To investigate potential NOTCH-2210404O07Rik interactions in T-cell development:

• Expression correlation analysis:

  • Compare 2210404O07Rik expression with NOTCH pathway activity:

    • In OP9-DL1 (NOTCH ligand-expressing) versus control OP9 co-cultures

    • Following γ-secretase inhibitor treatment to block NOTCH signaling

    • In cells expressing constitutively active NOTCH intracellular domain (NICD)

• Genetic interaction studies:

  • Perform epistasis analysis in the OP9-DL1 system:

    • Generate 2210404O07Rik knockout using CRISPR-Cas9

    • Assess impact on NOTCH target genes (HES1, HEY1, DTX1)

    • Test whether NICD overexpression rescues 2210404O07Rik knockout phenotypes

• Molecular interaction analysis:

  • Investigate physical interactions:

    • Co-immunoprecipitation of 2210404O07Rik with NOTCH receptors or pathway components

    • Proximity ligation assay for in situ interaction detection

    • Domain mapping to identify specific interaction interfaces

• Signaling pathway analysis:

  • Quantify effects of 2210404O07Rik manipulation on NOTCH-dependent developmental decisions:

    • αβ versus γδ T-cell fate determination

    • Expression of BCL11B, a key NOTCH-regulated T-cell commitment factor

    • TCR rearrangement timing and efficiency

What strategies overcome challenges in generating stable cell lines expressing 2210404O07Rik?

For optimized stable expression of potentially challenging transmembrane proteins:

• Vector design considerations:

  • Use expression vectors with moderate promoters (CMV, EF1α) to avoid toxicity from overexpression

  • Include purification tags positioned to avoid disrupting transmembrane domains

  • Consider inducible expression systems (Tet-On/Off) to control expression levels

• Cell line selection optimization:

  • Test multiple cell backgrounds (HEK293, CHO, Jurkat)

  • For T-cell studies, compare expression in immature (Jurkat) versus mature (primary T-cells) lineages

  • Evaluate growth characteristics and expression stability over multiple passages

• Transfection/transduction protocol refinement:

  • For lentiviral delivery:

    • Optimize vector concentration (300-1000 ng p24/mL)

    • Test polybrene (2-10 μg/mL) to enhance membrane fusion

    • Use spinoculation (800-1200 g for 90 minutes) to increase efficiency

  • For AAV delivery:

    • Calculate optimal vector genome copies (1000-10000 GC/cell)

    • Evaluate different AAV serotypes for target cell tropism

• Selection strategy:

  • Implement dual selection methods (antibiotic resistance plus fluorescent marker)

  • Perform single-cell sorting to establish clonal populations

  • Validate expression using multiple methods (Western blot, flow cytometry, RT-qPCR)

How can researchers optimize the detection of endogenous 2210404O07Rik protein in tissue samples?

To enhance detection sensitivity for potentially low-abundance transmembrane proteins:

• Tissue preparation optimization:

  • Test multiple fixation protocols:

    • Paraformaldehyde (2-4%) for morphology preservation

    • Methanol for certain transmembrane epitopes

    • Combined protocols with gentler fixatives like DSP (dithiobis-succinimidyl propionate)
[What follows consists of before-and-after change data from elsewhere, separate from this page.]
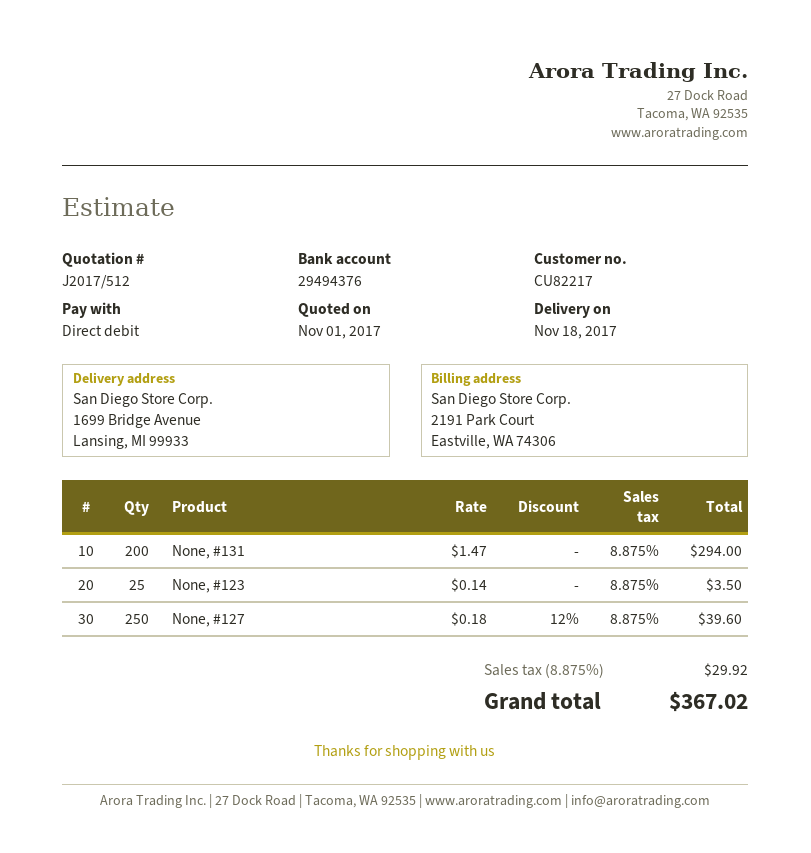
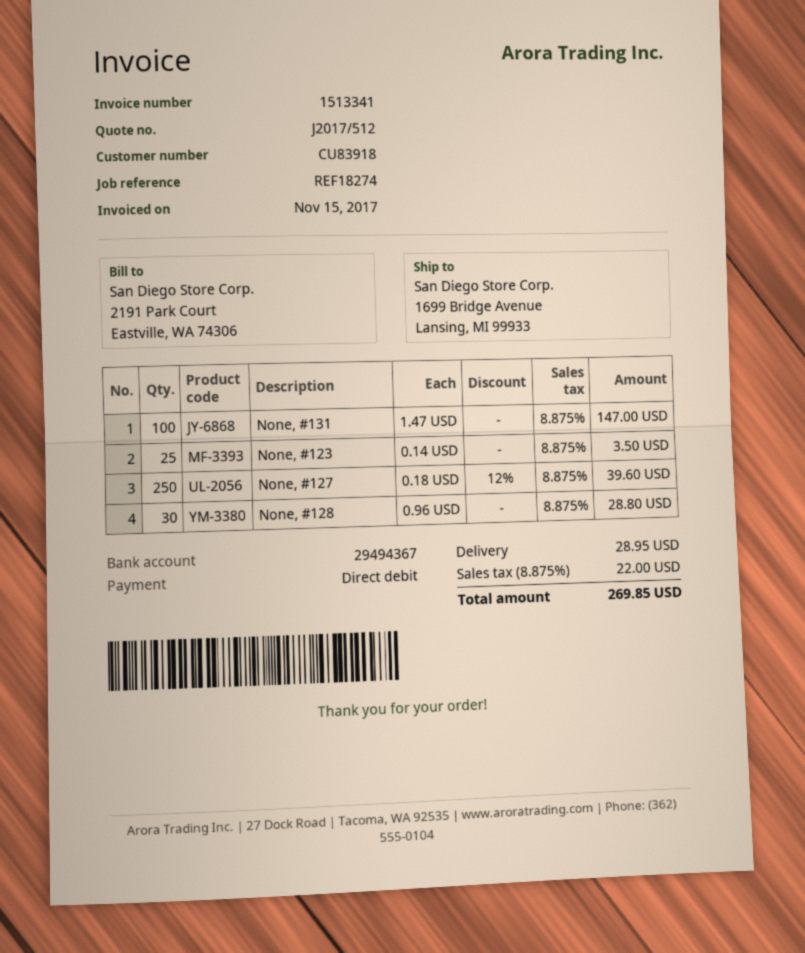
customer number: CU82217 -> CU83918
bank account: 29494376 -> 29494367
None, #131: 200 x 1.47 = 294.00 -> 100 x 1.47 = 147.00
None, #128: none -> 30 x 0.96 = 28.80
shipping: none -> 28.95
tax: 8.875% = 29.92 -> 8.875% = 22.00
total: 367.02 -> 269.85

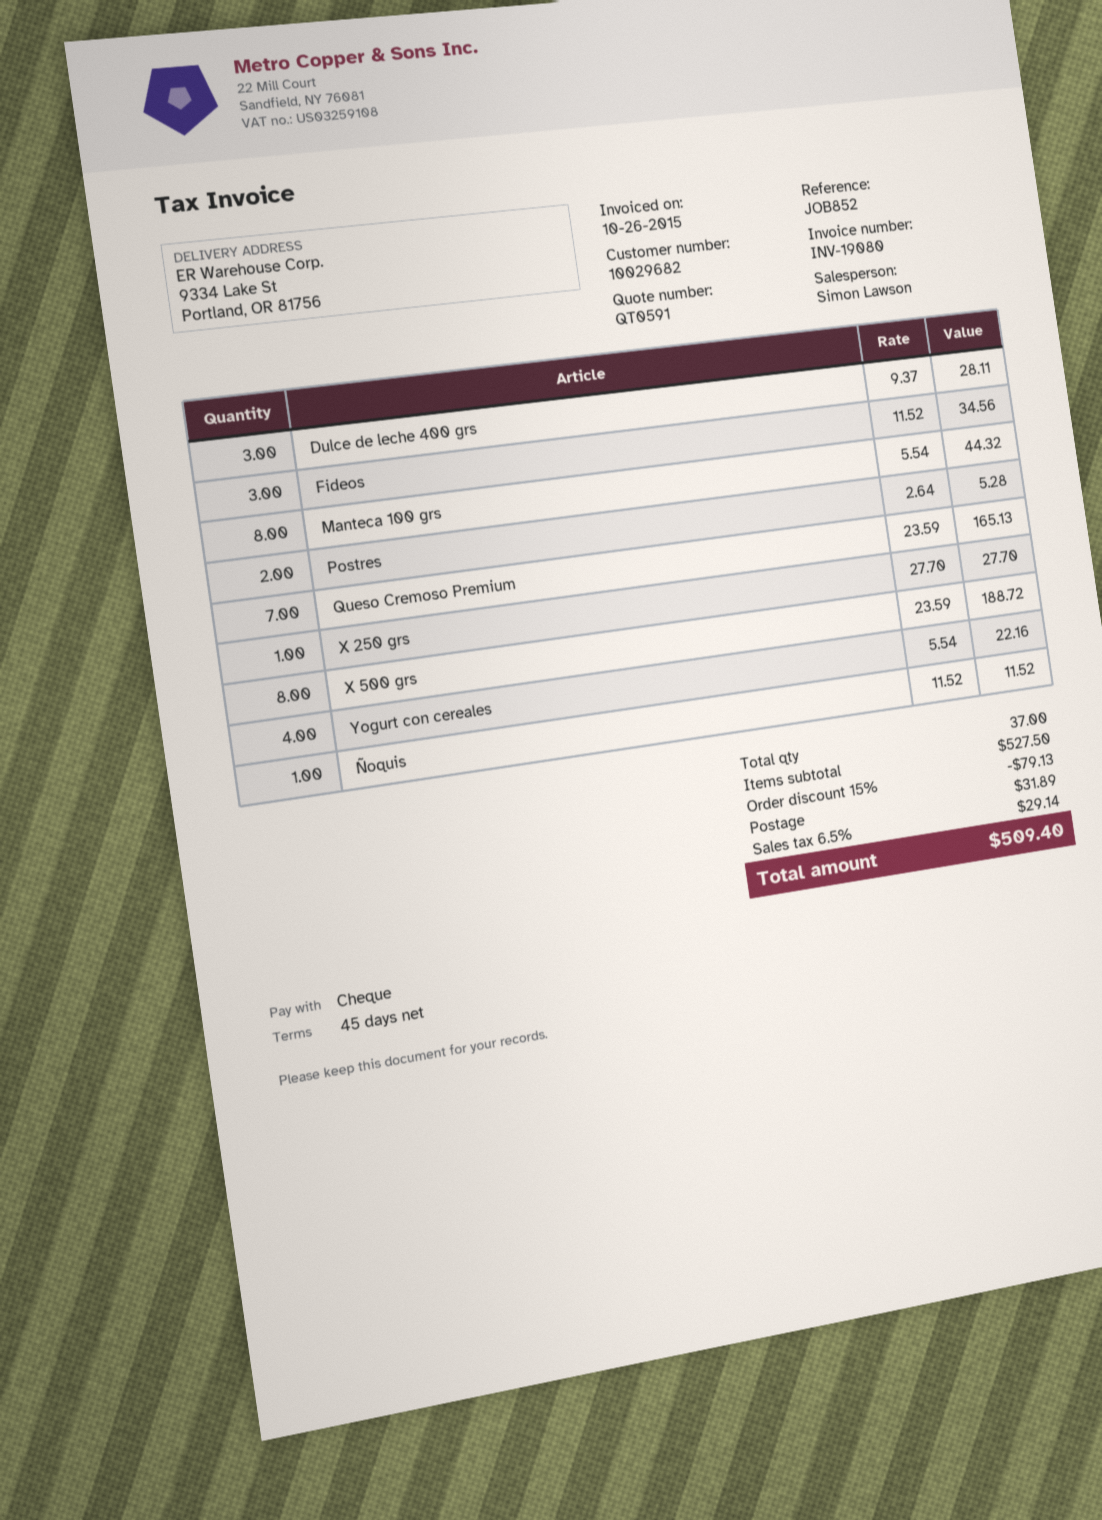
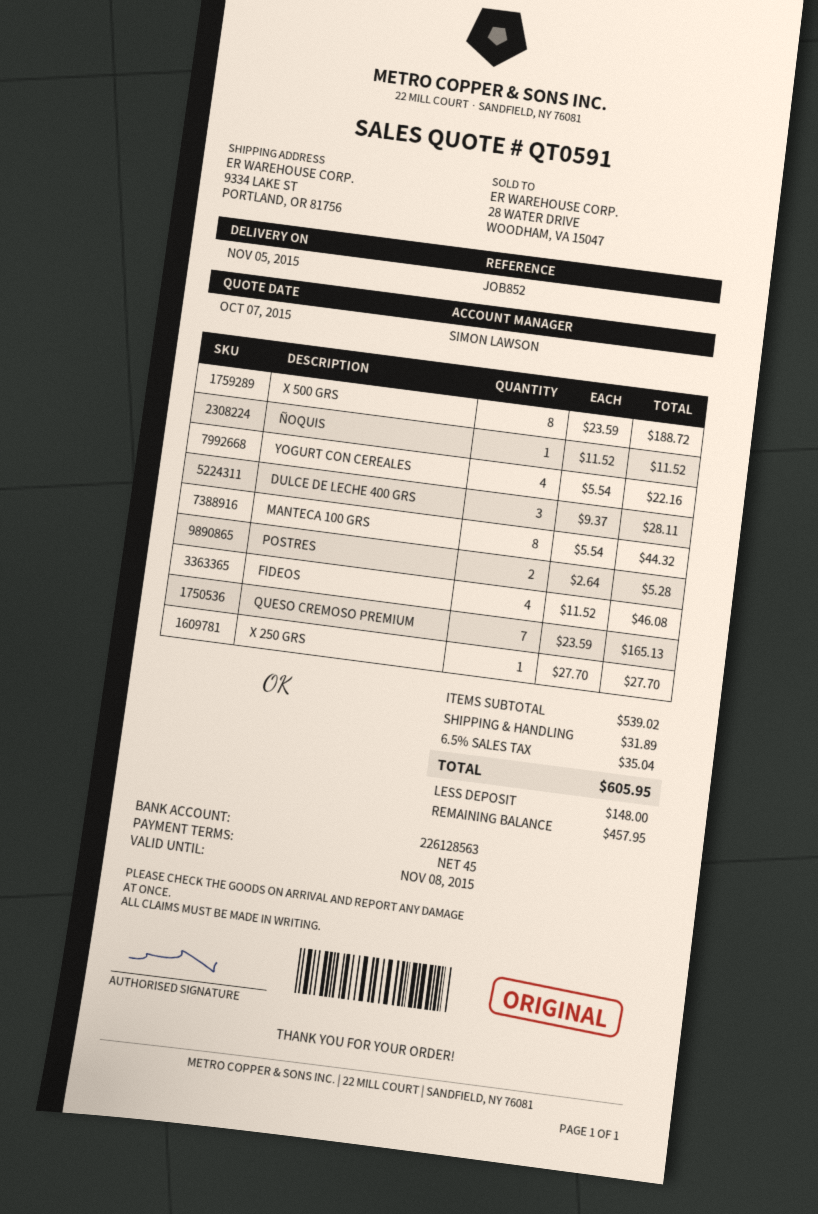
Fideos: 3 x 11.52 = 34.56 -> 4 x 11.52 = 46.08
subtotal: 527.50 -> 539.02
discount: 15% = 79.13 -> none
tax: 6.5% = 29.14 -> 6.5% = 35.04
total: 509.40 -> 605.95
  • Optimize antigen retrieval:

    • Test heat-induced (citrate buffer, pH 6.0; EDTA buffer, pH 9.0)

    • Enzymatic methods (proteinase K, trypsin)

    • Combination approaches for maximum epitope exposure

• Advanced detection technologies:

  • Apply signal amplification methods:

    • Tyramide signal amplification (increases sensitivity 10-50 fold)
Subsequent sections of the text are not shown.